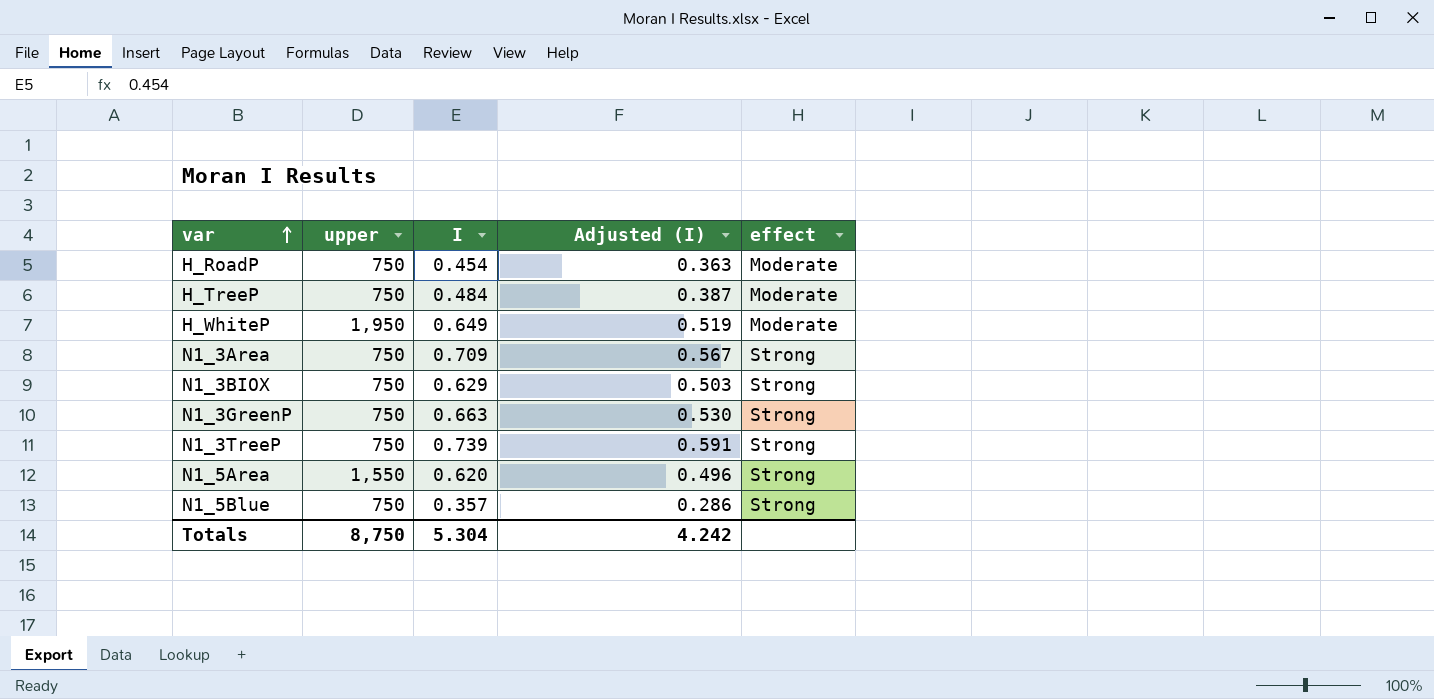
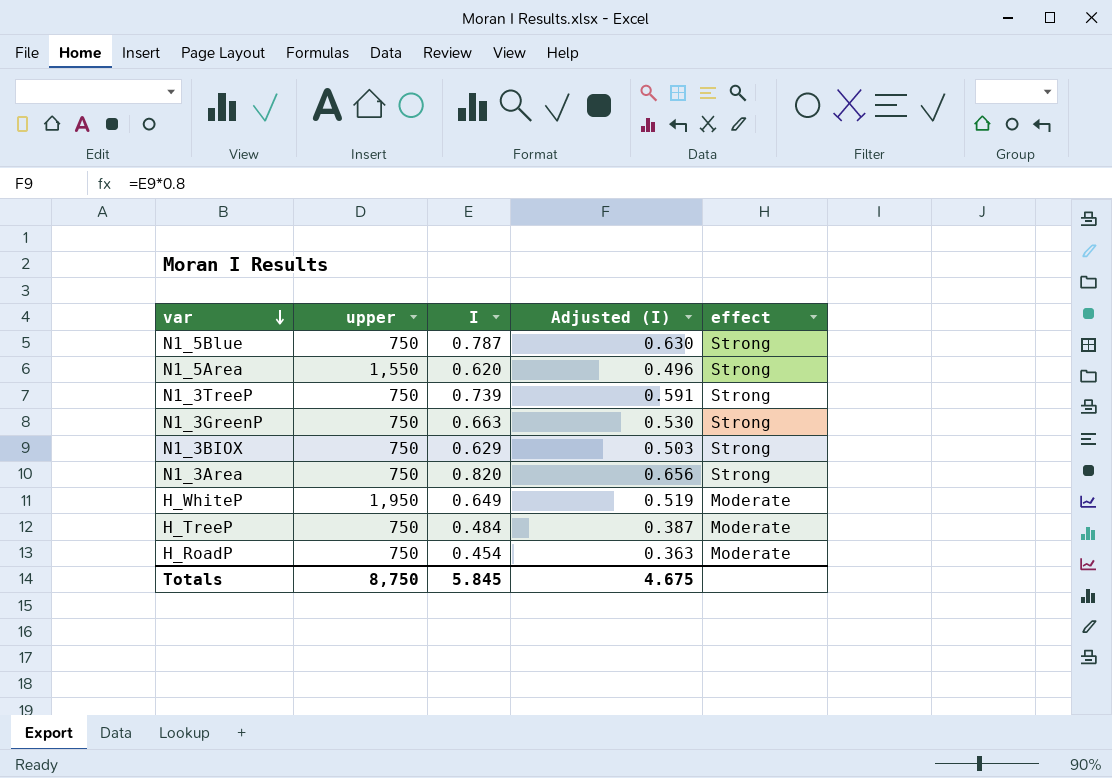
row order: var ascending -> var descending
N1_5Blue | I: 0.357 -> 0.787
N1_5Blue | Adjusted (I): 0.286 -> 0.630
N1_3Area | I: 0.709 -> 0.820
N1_3Area | Adjusted (I): 0.567 -> 0.656
Totals | I: 5.304 -> 5.845
Totals | Adjusted (I): 4.242 -> 4.675

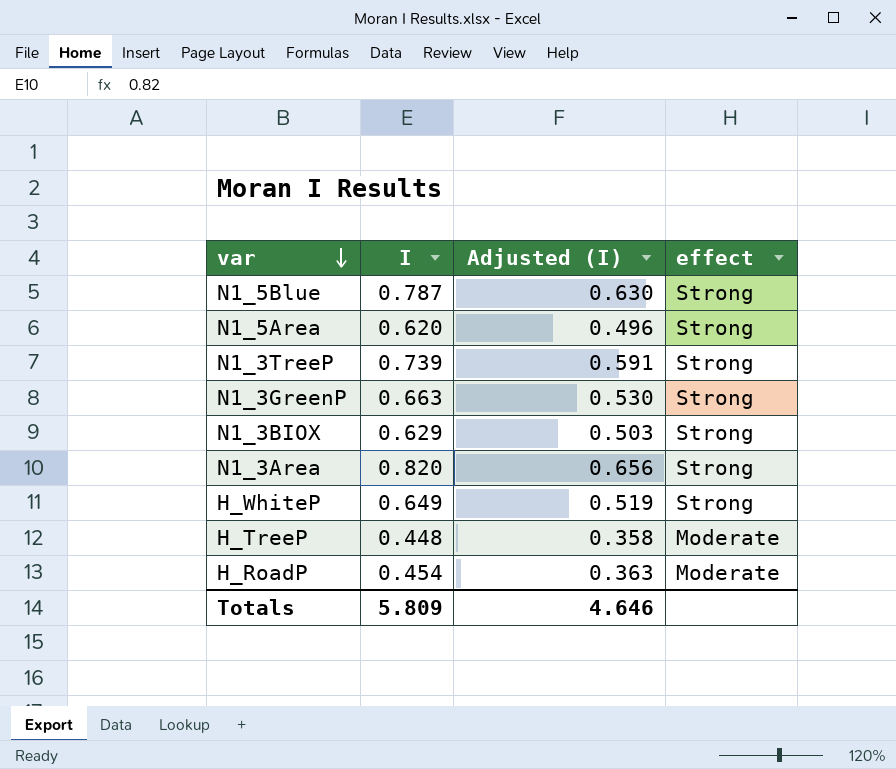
column upper | position: 2 -> none
H_WhiteP | effect: Moderate -> Strong
H_TreeP | I: 0.484 -> 0.448
H_TreeP | Adjusted (I): 0.387 -> 0.358
Totals | I: 5.845 -> 5.809
Totals | Adjusted (I): 4.675 -> 4.646

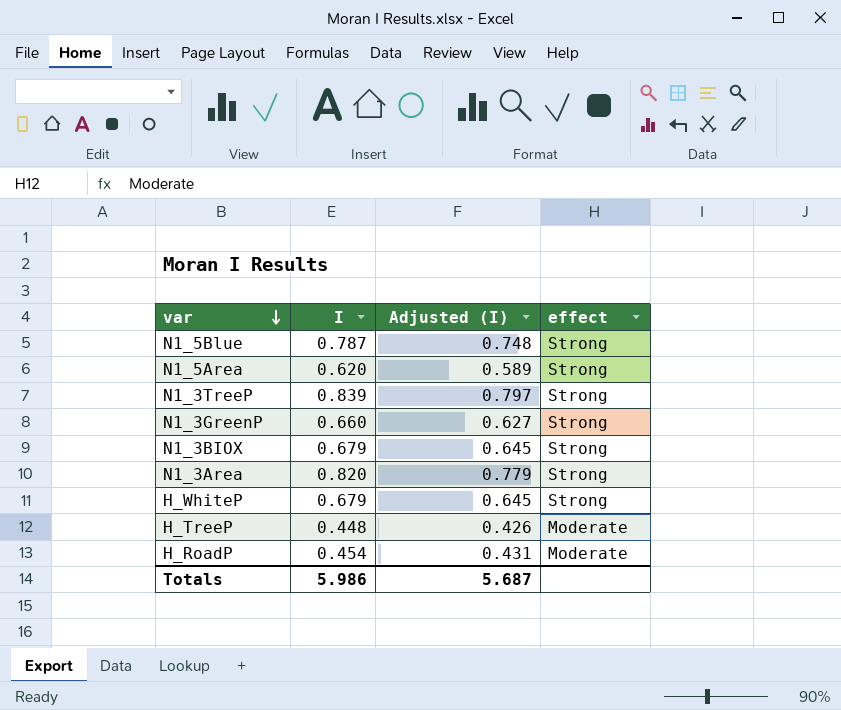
column Adjusted (I) | formula: [I] * 0.8 -> [I] * 0.95
N1_3TreeP | I: 0.739 -> 0.839
N1_3GreenP | I: 0.663 -> 0.660
N1_3BIOX | I: 0.629 -> 0.679
H_WhiteP | I: 0.649 -> 0.679
Totals | I: 5.809 -> 5.986
Totals | Adjusted (I): 4.646 -> 5.687

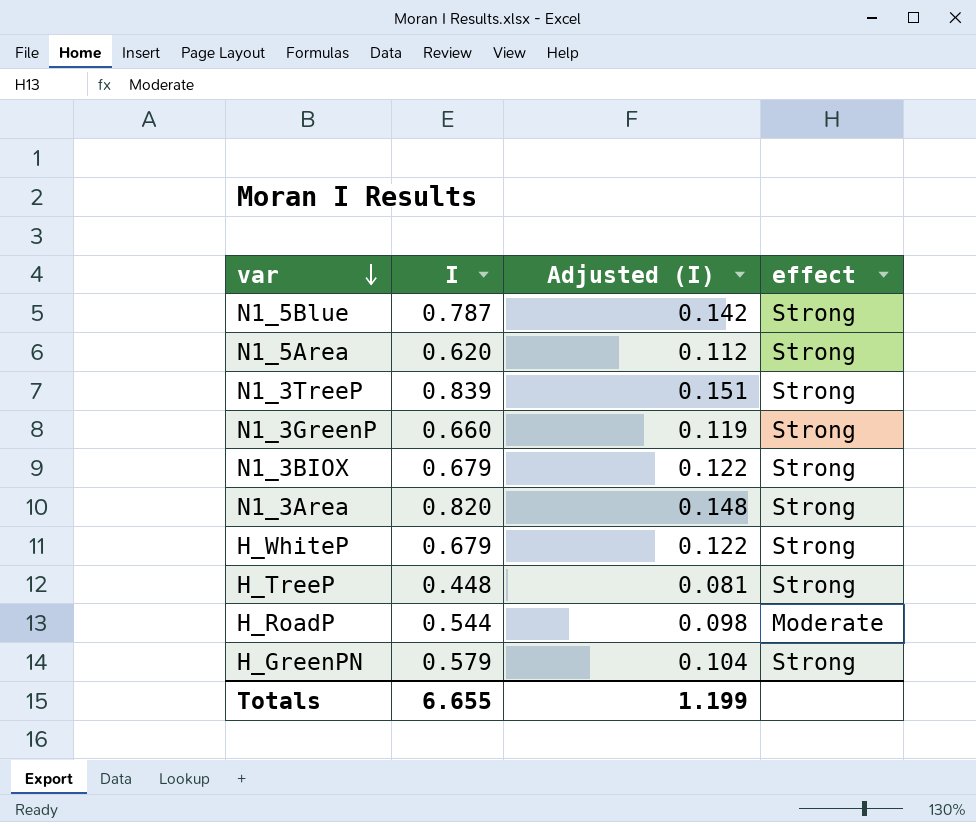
column Adjusted (I) | formula: [I] * 0.95 -> [I] * 0.18
H_TreeP | effect: Moderate -> Strong
H_RoadP | I: 0.454 -> 0.544
row H_GreenPN: none -> 0.579 | 0.104 | Strong
Totals | I: 5.986 -> 6.655
Totals | Adjusted (I): 5.687 -> 1.199

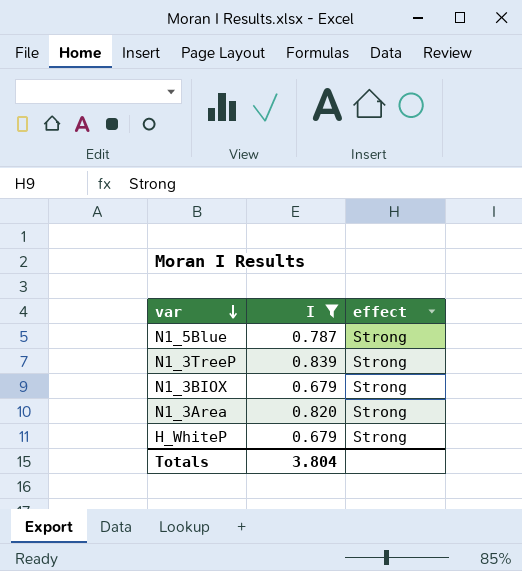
filter: none -> I >= 0.679
column Adjusted (I) | formula: [I] * 0.18 -> none
Totals | I: 6.655 -> 3.804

--- --- ---

→ **Aim of the task**
All records above are to be repeated exactly, with the images left out.

→ **Exercise answer**
row order: var ascending -> var descending
N1_5Blue | I: 0.357 -> 0.787
N1_5Blue | Adjusted (I): 0.286 -> 0.630
N1_3Area | I: 0.709 -> 0.820
N1_3Area | Adjusted (I): 0.567 -> 0.656
Totals | I: 5.304 -> 5.845
Totals | Adjusted (I): 4.242 -> 4.675

column upper | position: 2 -> none
H_WhiteP | effect: Moderate -> Strong
H_TreeP | I: 0.484 -> 0.448
H_TreeP | Adjusted (I): 0.387 -> 0.358
Totals | I: 5.845 -> 5.809
Totals | Adjusted (I): 4.675 -> 4.646

column Adjusted (I) | formula: [I] * 0.8 -> [I] * 0.95
N1_3TreeP | I: 0.739 -> 0.839
N1_3GreenP | I: 0.663 -> 0.660
N1_3BIOX | I: 0.629 -> 0.679
H_WhiteP | I: 0.649 -> 0.679
Totals | I: 5.809 -> 5.986
Totals | Adjusted (I): 4.646 -> 5.687

column Adjusted (I) | formula: [I] * 0.95 -> [I] * 0.18
H_TreeP | effect: Moderate -> Strong
H_RoadP | I: 0.454 -> 0.544
row H_GreenPN: none -> 0.579 | 0.104 | Strong
Totals | I: 5.986 -> 6.655
Totals | Adjusted (I): 5.687 -> 1.199

filter: none -> I >= 0.679
column Adjusted (I) | formula: [I] * 0.18 -> none
Totals | I: 6.655 -> 3.804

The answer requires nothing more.